Tak terasa kegiatan Green Leaders yang dilakukan Yayasan Sahabat Lingkungan Hidup berkerjasama dengan Adaro sudah mencapai generasi ke-7.

Pelatihan lingkungan ini untuk membentuk insan yang peduli lingkungan serta sadar akan pentingnya menjaga ibu pertiwi dan menyebarkan kesadarannya kepada masyarakat.

 Setiap hari  peserta diberikan wawasan baru tentang arti membumi serta memaknai masalah dan ancaman yang saat ini mengintai keberlangsungan keanekaragaman hayati.

Salah satu materi yang diajarkan terkait perubahan iklim dimana  perubahan iklim  tidak hanya dari polusi industri namun  dari berbagai kegiatan lain.

Bahkan sepiring makanan pun  turut beperan meningkatkan gas rumah kaca yang menyebabkan pemanasan global.

 Disisi lain semua orang pasti mengenal makanan sebagai sumber kehidupan yang memberikan energi bagi tubuh kita untuk tumbuh dan berkembang.

Bagi banyak pihak makanan bisa memiliki arti yang berbeda seperti bukti kasih sayang, komunitas, tradisi, budaya bahkan bahasa.

Contohnya pada kasih sayang, ketika anak-anak sedang merasa sedih maka makanan seperti es krim atau sebagainya bisa menenangkan sang anak.

Tak hanya itu  makanan juga berarti bagi lingkungan karena makanan bersumber dari biodiversitas atau keanekaragaman hayati yang ada di bumi.

Kita harus tahu  Ikan telah menyediakan 20 persen protein hewani bagi tiga miliar orang di dunia, begitupula tumbuhan sebanyak 80 persen makanan manusia berasal darinya.

Selain itu keanekaragaman  pangan di Indonesia sangat banyak dan memiliki  ratusan makanan sumber karbohidrat dan protein.

Termasuk ratusan jenis rempah dan bumbu,  sayuran dan  bahan minuman mengisi kekayaan kuliner nusantara.

 Akan tetapi hadirnya  perubahan iklim yang saat ini terjadi juga turut mengancam keberlangsungan sumber makanan kita.

 Dalam satu abad terakhir 50 persen jenis hewan dan tumbuhan di muka bumi harus mengalami kepunahan lantaran ulah tangan manusia dan perubahan iklim yang terjadi.

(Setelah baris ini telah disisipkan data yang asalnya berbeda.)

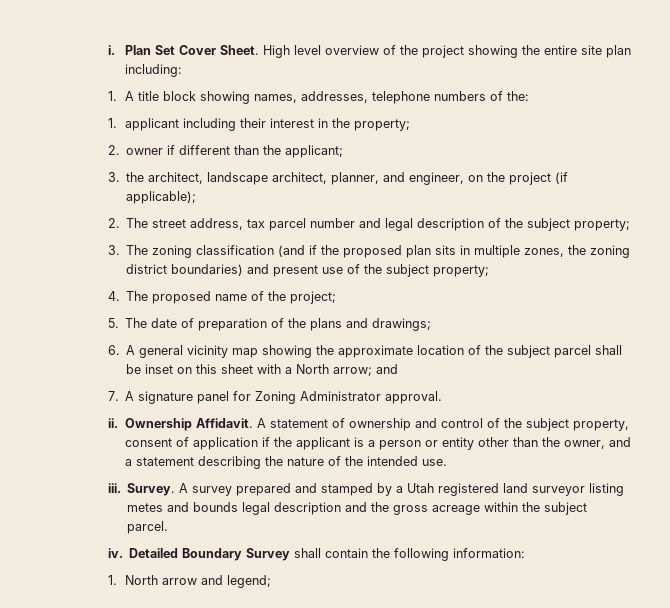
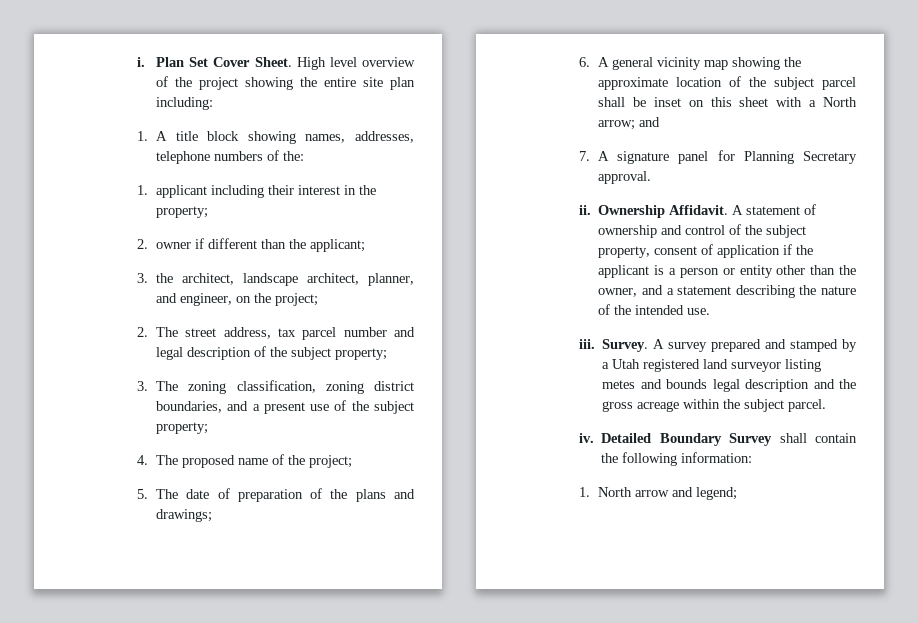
- 3. the architect, landscape architect, planner, and engineer, on the project (if applicable);
+ 3. the architect, landscape architect, planner, and engineer, on the project;
- 3. The zoning classification (and if the proposed plan sits in multiple zones, the zoning district boundaries) and present use of the subject property;
+ 3. The zoning classification, zoning district boundaries, and a present use of the subject property;
- 7. A signature panel for Zoning Administrator approval.
+ 7. A signature panel for Planning Secretary approval.

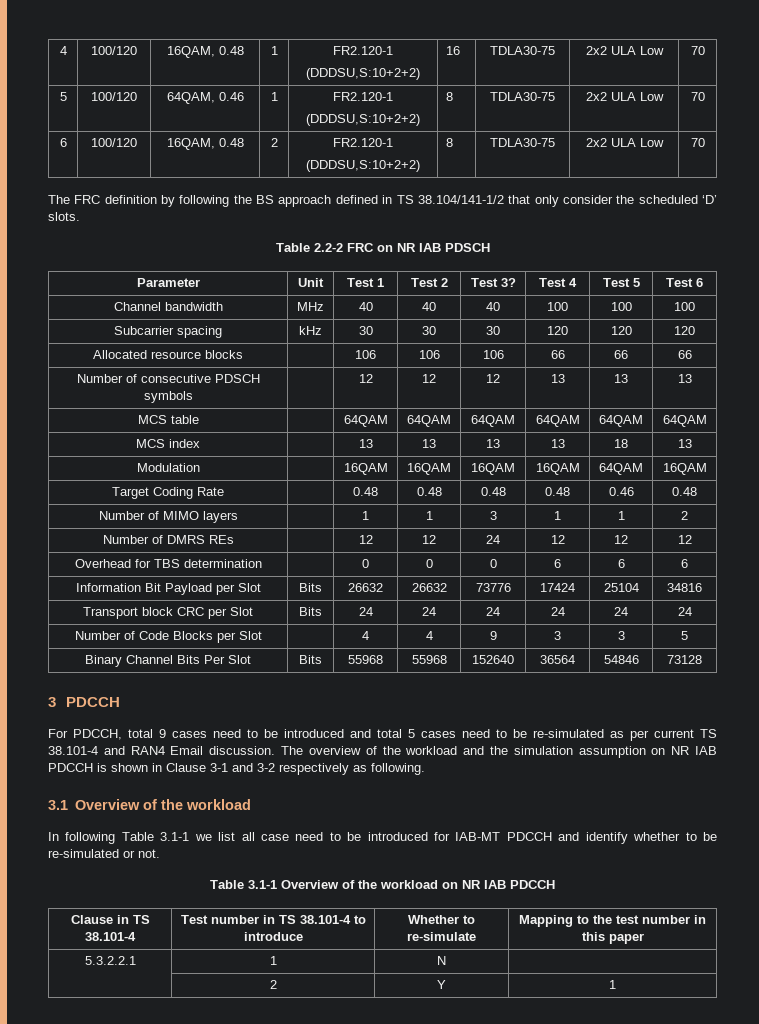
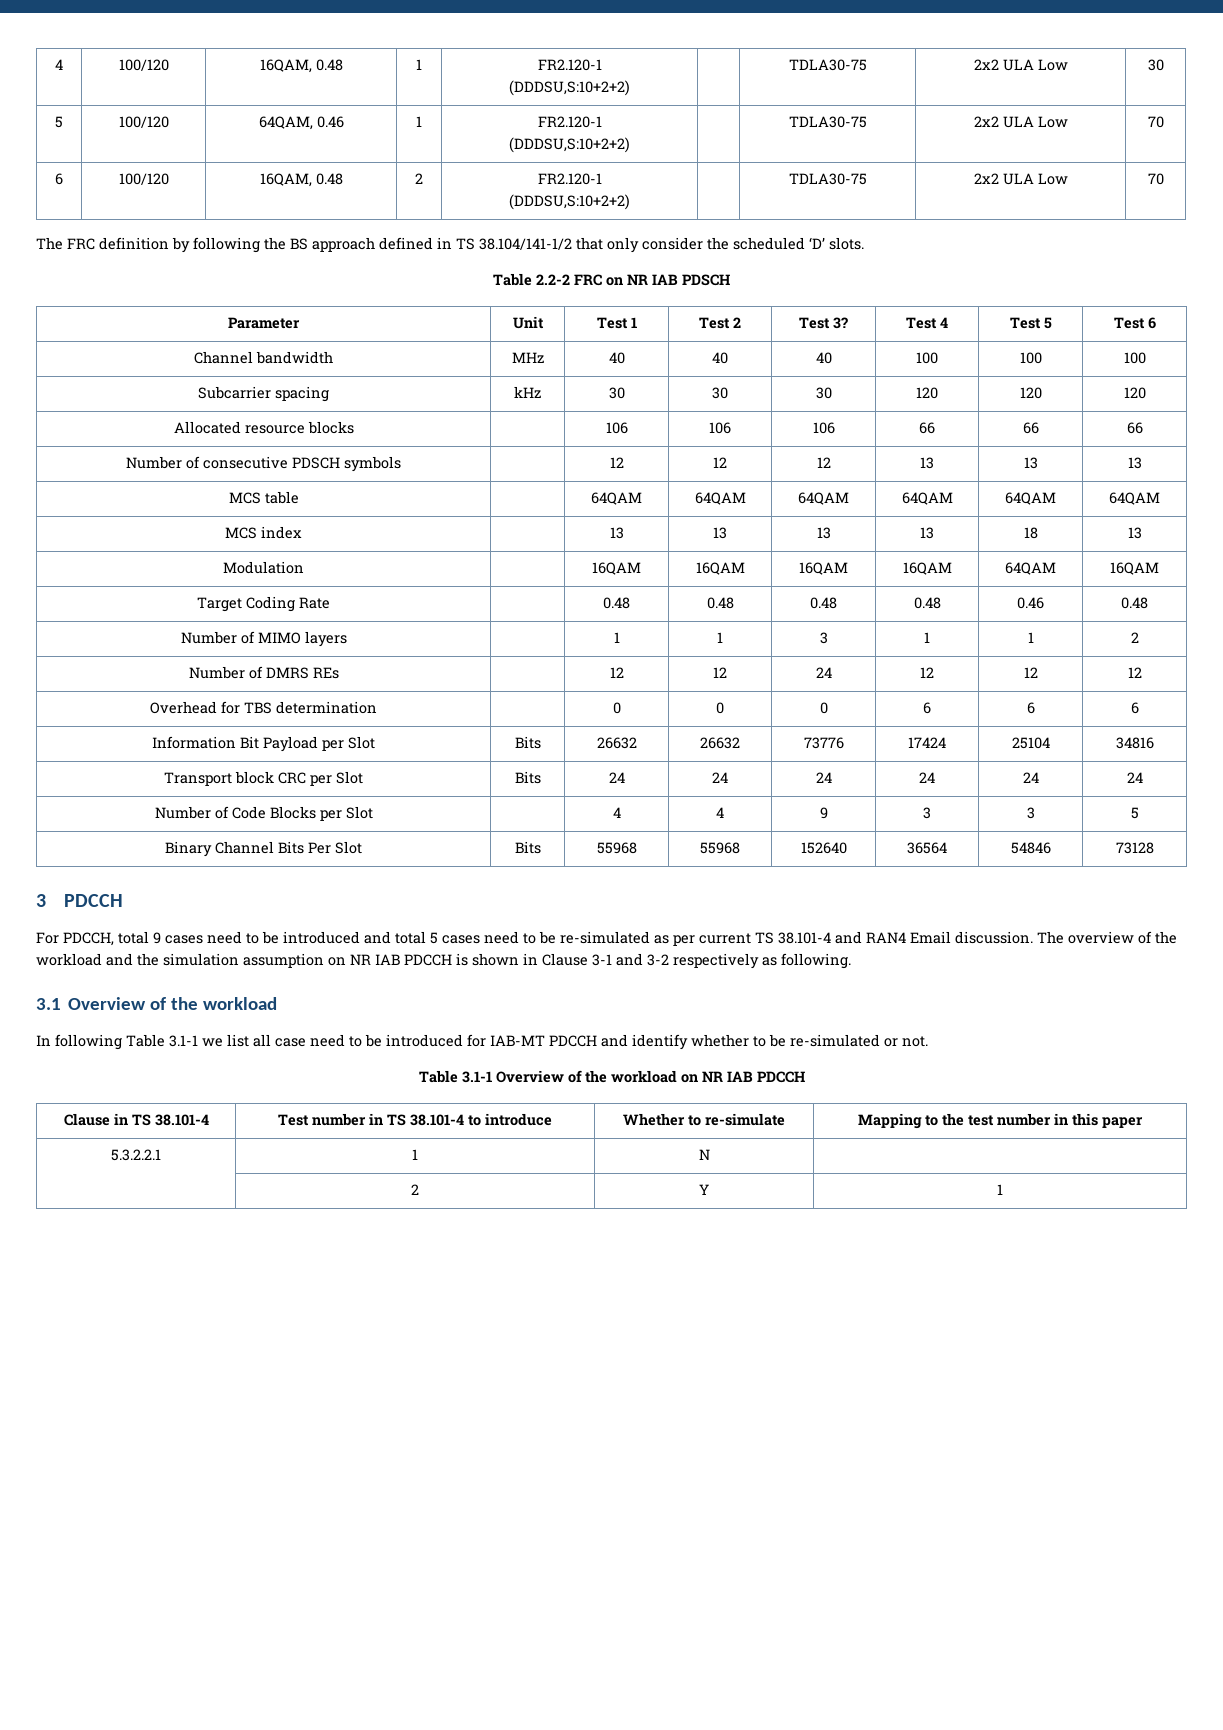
  4 | 100/120 | 16QAM, 0.48 | 1 | FR2.120-1
- (DDDSU,S:10+2+2) | 16 | TDLA30-75 | 2x2 ULA Low | 70
+ (DDDSU,S:10+2+2) | | TDLA30-75 | 2x2 ULA Low | 30
  5 | 100/120 | 64QAM, 0.46 | 1 | FR2.120-1
- (DDDSU,S:10+2+2) | 8 | TDLA30-75 | 2x2 ULA Low | 70
+ (DDDSU,S:10+2+2) | | TDLA30-75 | 2x2 ULA Low | 70
  6 | 100/120 | 16QAM, 0.48 | 2 | FR2.120-1
- (DDDSU,S:10+2+2) | 8 | TDLA30-75 | 2x2 ULA Low | 70
+ (DDDSU,S:10+2+2) | | TDLA30-75 | 2x2 ULA Low | 70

Bahkan produksi berbagai tanaman bumbu dan rempah kini juga terancam perubahan iklim dan apa jadinya jika makanan khas Indonesia kehilangan makna rempah-rempahnya.

Maka dari itu melalui sepiring makanan kita ternyata juga berkontribusi dalam perubahan iklim.
 
Foto Antaranees.Kalsel/ist (Istimewa)
Kurangi  gas rumah kaca

Sementara itu Rlrantai pasokan pangan mulai dari proses peternakan dan pertanian, pengolahan, logistik, penyimpanan sampai dengan penjualan dan pelayanan makanan, menjadi penyumbang 21 persen sampai 37 persen gas rumah kaca.

Hal ini menjadikan proses rantai pasokan pangan menjadi salah satu penyumbang gas emisi rumah kaca terbesar selain polusi industri dan kendaraan.

Tetapi disamping masalah ternyata makanan juga menjadi solusi dalam krisis, makanan yang kaya akan protein nabati seperti sayuran ternyata bisa menjadi penyelamat dalam krisis perubahan iklim.

 Mengingat sayuran dinilai memiliki kontribusi karbon dioksida yang sedikit jika dibandingkan dengan protein hewani seperti kambing, sapi, dan keju.

Kalau kita bisa ubah sedikit saja pola konsumsi kita dengan mengurangi makan daging dan menambah makan buah-buahan dan sayur-sayuran maka kita bisa membantu keberlanjutan lingkungan.

 Apalagi di nusantara pangan lokal menjadi permata yang tertanam karena buah-buahan, sayur-sayuran tumbuh dengan subur di bumi pertiwi, selain itu kuliner khas nusantara juga tak kalah dengan masakan-masakan yang modern.

Seperti yang dipaparkan Amanda Katili Niode dalam kegiatan Green Leaders Batch 7 bahwa penting sekali kita konsumsi pangan lokal tradisional karena bisa meningkatkan ekonomi lokal dengan membantu petani, nelayan dan perimba.

“Pangan lokal tradisional juga mampu mengurangi gas rumah kaca karena bahan yang dibutuhkan tidak harus di import, disamping rasanya enak juga mampu menjaga Kesehatan," ungkap Amanda dalam sesi materi Green Leaders.